Terry Jeffrey

When Pope Benedict XVI was flying to Cameroon on March 17, he responded to a reporter who asked him to address -- in French -- the argument that the Catholic vision for fighting AIDS "is often considered unrealistic and ineffective."

The pope's answer was both charitable and candid, reflecting the Catholic view that sex outside of marriage and artificial birth control are always wrong.

It is worth noting, incidentally, that to the degree a society lives by these principles -- even if only for practical reasons -- venereal disease diminishes.

So, what did the pope say?

According to an English-language transcript posted by the Vatican, the pope first mentioned certain Catholic institutions that care for AIDS patients, and then said: "I would say that this problem of AIDS cannot be overcome merely with money, necessary though it is. If there is no human dimension, if Africans do not help (by responsible behavior), the problem cannot be overcome by the distribution of prophylactics. On the contrary, they increase it. The solution must have two elements: firstly, bringing out the human dimension of sexuality -- that is to say a spiritual and human renewal that would bring with it a new way of behaving toward others -- and secondly, true friendship offered above all to those who are suffering, a willingness to make sacrifices and to practice self-denial, to be alongside the suffering."

The Associated Press instantly issued a report datelined "Aboard the Papal Plane."

"Pope Benedict XVI said Tuesday that the distribution of condoms is not the answer in the fight against AIDS in Africa," reported AP. "'You can't resolve it with the distribution of condoms,' the pope told reporters aboard the Alitalia plane headed to Yaounde, Cameroon. 'On the contrary, it increases the problem.'"

Almost as instantly, the Human Rights Campaign, a homosexual-rights group, responded through Harry Knox, director of its Religion and Faith Program.

Now, Knox could have simply stated his contrary belief that condoms are indeed the answer to AIDS. But, instead, he issued an ad hominem attack, accusing the pope of "hurting people in the name of Jesus" and "morally reprehensible" behavior.

"The pope's statement that condoms don't help control the spread of HIV, but rather condoms increase infection rates, is hurting people in the name of Jesus," said Knox in a statement posted on HRC's Website. "On a continent where millions of people are infected with HIV, it is morally reprehensible to spread such blatant falsehoods. The pope's rejection of scientifically proven prevention methods is forcing Catholics in Africa to choose between their faith and the health of their entire community. Jesus was about helping the marginalized and downtrodden, not harming them further."

Standing alone, Knox's attack on the pope would have been an outrage. But it was only the latest of Knox's anti-Catholic diatribes posted by HRC.

In December, the church declined to support a U.N. resolution calling for the decriminalization of homosexuality because the resolution also equated all sexual orientations, a provision the church believed could be used to pressure nations into legalizing same-sex marriage.

Knox accused the church in this instance of signaling that violence against homosexuals was acceptable.

"By refusing to sign a basic statement opposing inhumane treatment of LGBT people, the Vatican is sending a message that violence and human rights abuses against LGBT people are acceptable," he wrote.

He called the church's position an "immoral stance in the name of religion."

In 2007, when a Catholic bishop in Wyoming decided a lesbian couple promoting same-sex marriage should not receive communion, Knox accused the church of "insulting" Jesus.

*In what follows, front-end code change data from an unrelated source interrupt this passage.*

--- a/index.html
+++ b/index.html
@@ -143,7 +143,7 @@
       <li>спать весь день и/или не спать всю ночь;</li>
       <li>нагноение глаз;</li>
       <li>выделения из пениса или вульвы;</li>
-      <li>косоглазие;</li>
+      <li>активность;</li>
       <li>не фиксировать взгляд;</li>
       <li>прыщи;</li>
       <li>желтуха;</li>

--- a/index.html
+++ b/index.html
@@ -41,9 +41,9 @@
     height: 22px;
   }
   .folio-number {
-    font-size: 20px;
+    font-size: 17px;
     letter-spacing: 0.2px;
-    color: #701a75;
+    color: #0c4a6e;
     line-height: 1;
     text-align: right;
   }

"In this holy Lenten season, it is immoral and insulting to Jesus to use the body and blood of Christ the reconciler as a weapon to silence free speech and demean the love of a committed, legally married couple," Knox said in an HRC statement. He added that the HRC was grieving "over this act of spiritual and emotional violence perpetrated against" the lesbian couple.

On March 17, the same day he attacked the pope for "hurting people in the name of Jesus," Knox told the Bay Area Reporter that in supporting California's Proposition 8, which banned same-sex marriage, the Knights of Columbus had "'followed discredited leaders,' including bishops and Pope Benedict XVI."

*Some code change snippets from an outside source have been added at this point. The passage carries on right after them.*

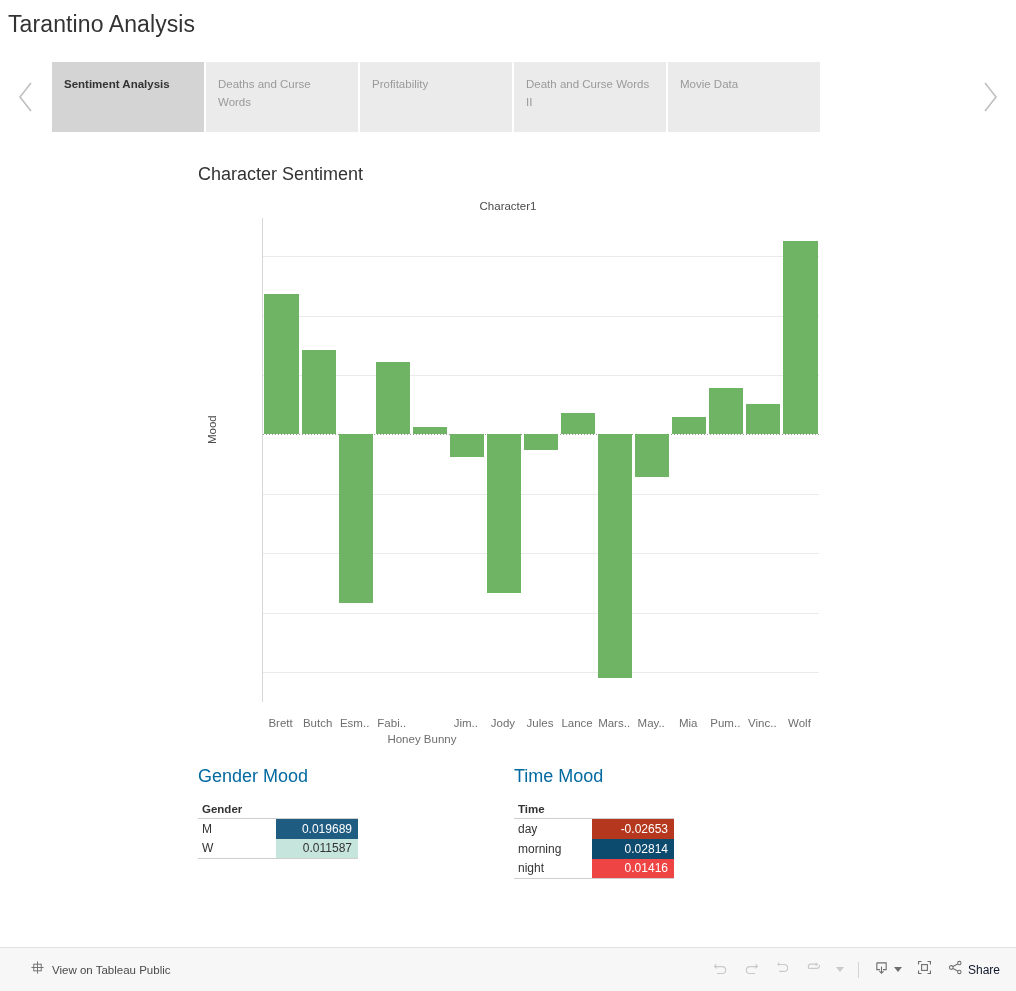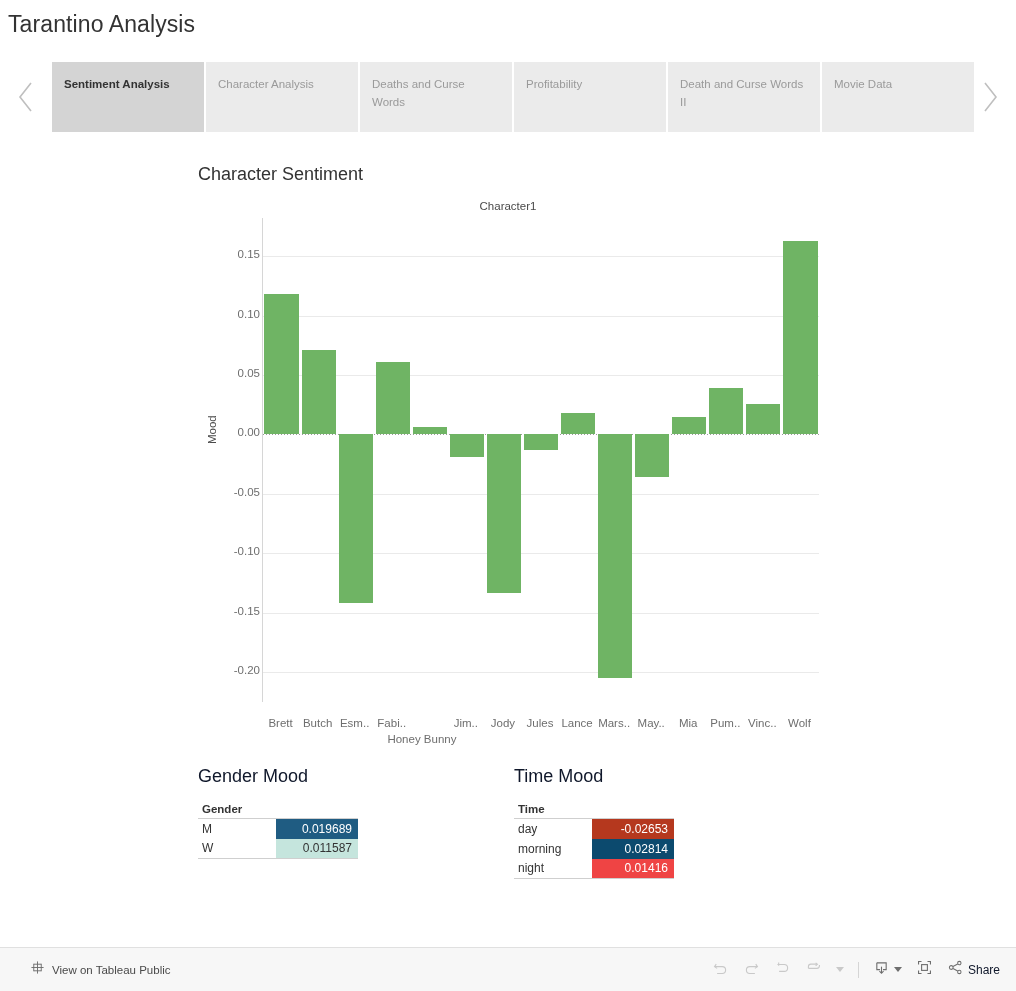--- a/index.html
+++ b/index.html
@@ -142,9 +142,6 @@
     <div class="tabs-wrap">
       <div class="tab active">
         <span>Sentiment Analysis</span>
-      </div>
-      <div class="tab">
-        <span>Character Analysis</span>
       </div>
       <div class="tab">
         <span>Deaths and Curse Words</span>

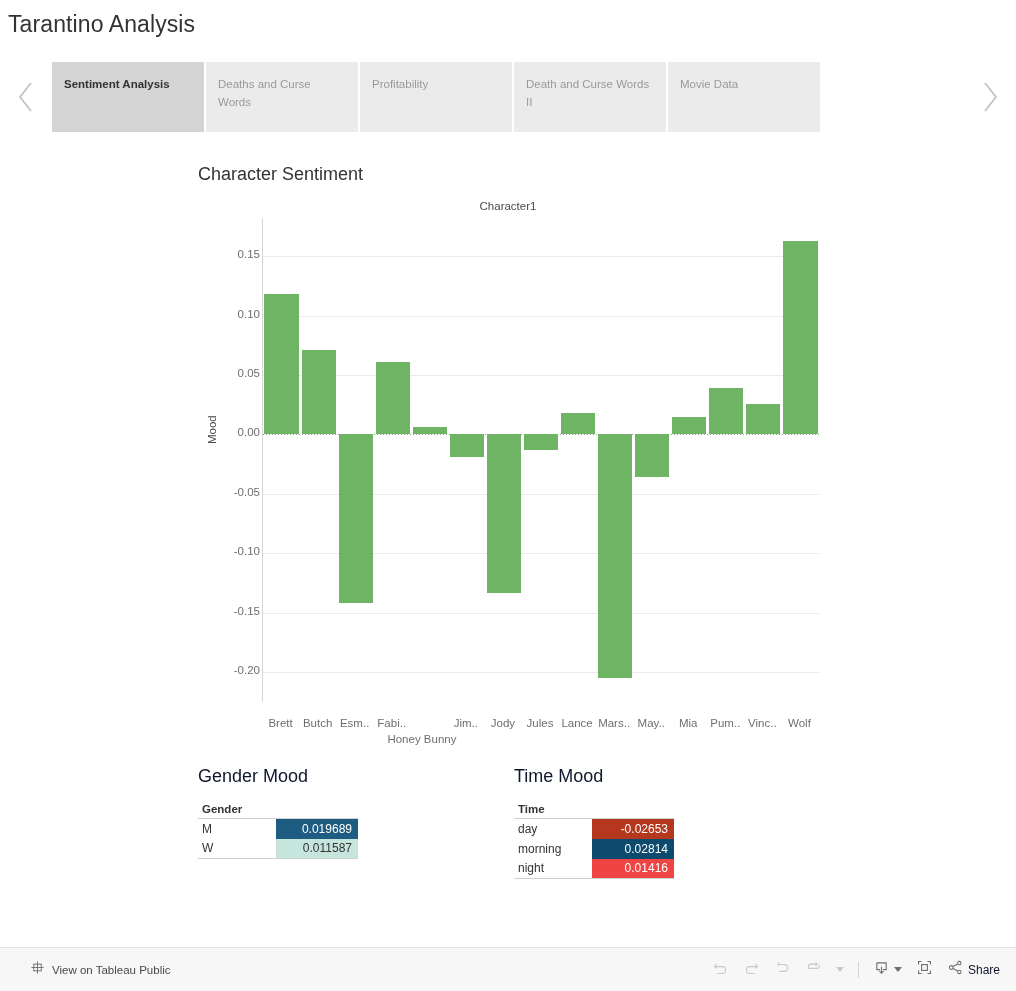--- a/index.html
+++ b/index.html
@@ -170,16 +170,6 @@
   <div class="chart-area">
     <div class="chart-col-head">Character1</div>
     <div class="axis-title">Mood</div>
-    <div class="ylabels" id="y-labels">
-        <div class="ytick" style="top: 52.0541px;">0.15</div>
-        <div class="ytick" style="top: 111.514px;">0.10</div>
-        <div class="ytick" style="top: 170.973px;">0.05</div>
-        <div class="ytick" style="top: 230.432px;">0.00</div>
-        <div class="ytick" style="top: 289.892px;">-0.05</div>
-        <div class="ytick" style="top: 349.351px;">-0.10</div>
-        <div class="ytick" style="top: 408.811px;">-0.15</div>
-        <div class="ytick" style="top: 468.27px;">-0.20</div>
-      </div>
     <div class="plot" id="plot">
         <div class="gridline" style="top: 38.0541px;"></div>
         <div class="gridline" style="top: 97.5135px;"></div>

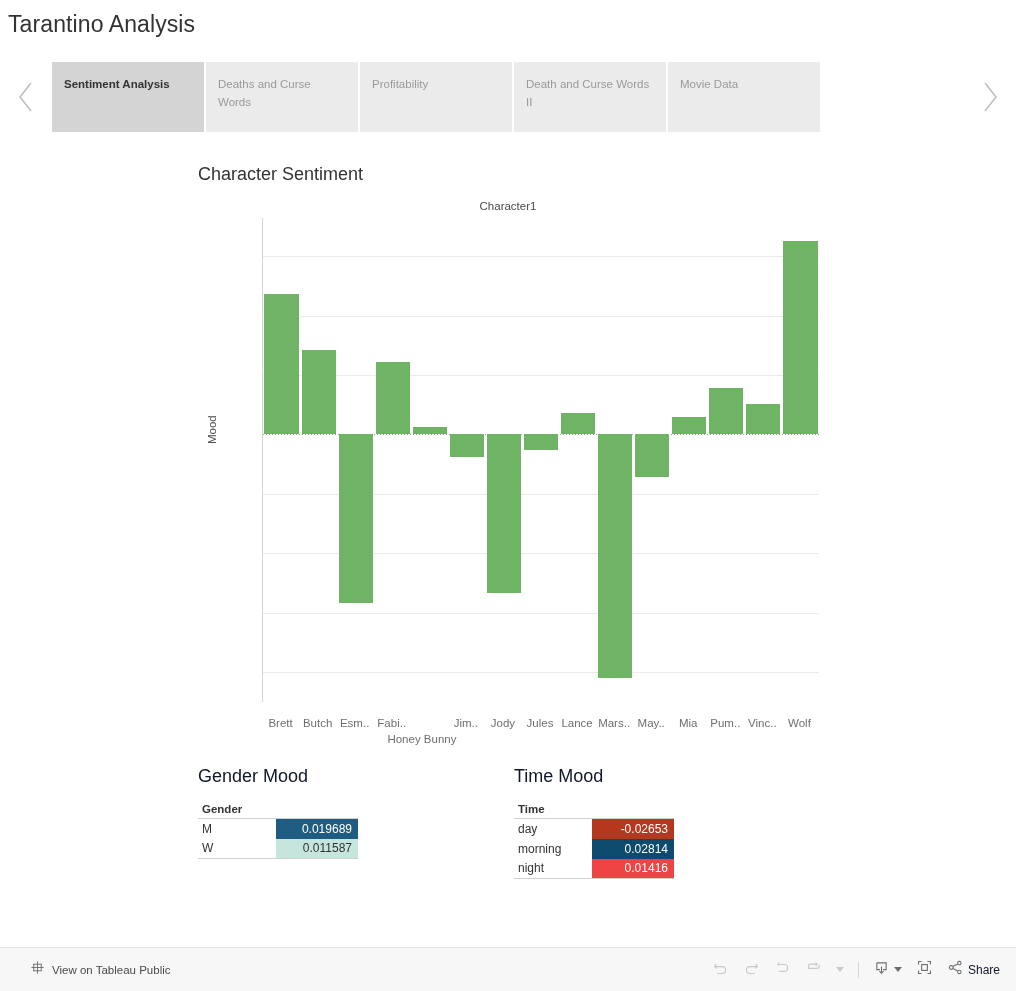--- a/index.html
+++ b/index.html
@@ -92,7 +92,7 @@
   .mini { position: absolute; }
   #gender-mood { left: 198px; top: 766px; }
   #time-mood   { left: 514px; top: 766px; }
-  .mini h3 { margin: 0; font-size: 18px; font-weight: 400; color: #0f172a; }
+  .mini h3 { margin: 0; font-size: 18px; font-weight: 400; color: #0369a1; }
   .mini-table { margin-top: 16px; border-collapse: collapse; }
   .mini-table th {
     font-size: 11.5px; color: #333333; font-weight: 700; text-align: left;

Three weeks later, on April 6, President Obama named Knox to his Advisory Council on Faith-Based and Neighborhood Partnerships.

That day, Knox told Fred Lucas of CNSNews.com that he "absolutely" stood by his comments to the Bay Area Reporter. On April 15, White House Spokeswoman Jen Psaki told Lucas the White House would not comment on Knox's comments to the Bay Area Reporter.

Is virulent anti-Catholicism no bar to serving in the administration of President Barack Obama? It appears so.